* _What is being asked_
Your answer must consist of every line from the data below that includes the word "MessageBox".

* _Records for this exercise_

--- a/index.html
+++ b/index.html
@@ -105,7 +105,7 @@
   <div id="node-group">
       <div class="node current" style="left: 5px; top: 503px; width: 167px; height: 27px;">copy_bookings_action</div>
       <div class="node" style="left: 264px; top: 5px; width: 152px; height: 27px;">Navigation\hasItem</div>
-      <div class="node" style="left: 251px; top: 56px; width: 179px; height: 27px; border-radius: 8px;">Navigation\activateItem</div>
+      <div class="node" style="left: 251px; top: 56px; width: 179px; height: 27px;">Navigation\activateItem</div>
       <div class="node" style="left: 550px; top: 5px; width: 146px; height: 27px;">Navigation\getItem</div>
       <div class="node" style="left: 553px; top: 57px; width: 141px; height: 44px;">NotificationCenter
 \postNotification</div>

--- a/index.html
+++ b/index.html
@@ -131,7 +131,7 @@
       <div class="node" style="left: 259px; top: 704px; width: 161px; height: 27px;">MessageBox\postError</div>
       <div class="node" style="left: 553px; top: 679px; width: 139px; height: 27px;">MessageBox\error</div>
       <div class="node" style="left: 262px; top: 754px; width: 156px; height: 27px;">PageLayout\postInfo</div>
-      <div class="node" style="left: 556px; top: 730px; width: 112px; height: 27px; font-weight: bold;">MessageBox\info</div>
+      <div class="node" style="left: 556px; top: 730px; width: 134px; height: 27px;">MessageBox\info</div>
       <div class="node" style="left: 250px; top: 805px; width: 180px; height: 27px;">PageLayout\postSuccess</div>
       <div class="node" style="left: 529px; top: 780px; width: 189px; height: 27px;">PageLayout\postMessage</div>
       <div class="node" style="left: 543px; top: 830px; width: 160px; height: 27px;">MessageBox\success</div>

* _Result_
       <div class="node" style="left: 259px; top: 704px; width: 161px; height: 27px;">MessageBox\postError</div>
       <div class="node" style="left: 553px; top: 679px; width: 139px; height: 27px;">MessageBox\error</div>
-      <div class="node" style="left: 556px; top: 730px; width: 112px; height: 27px; font-weight: bold;">MessageBox\info</div>
+      <div class="node" style="left: 556px; top: 730px; width: 134px; height: 27px;">MessageBox\info</div>
       <div class="node" style="left: 543px; top: 830px; width: 160px; height: 27px;">MessageBox\success</div>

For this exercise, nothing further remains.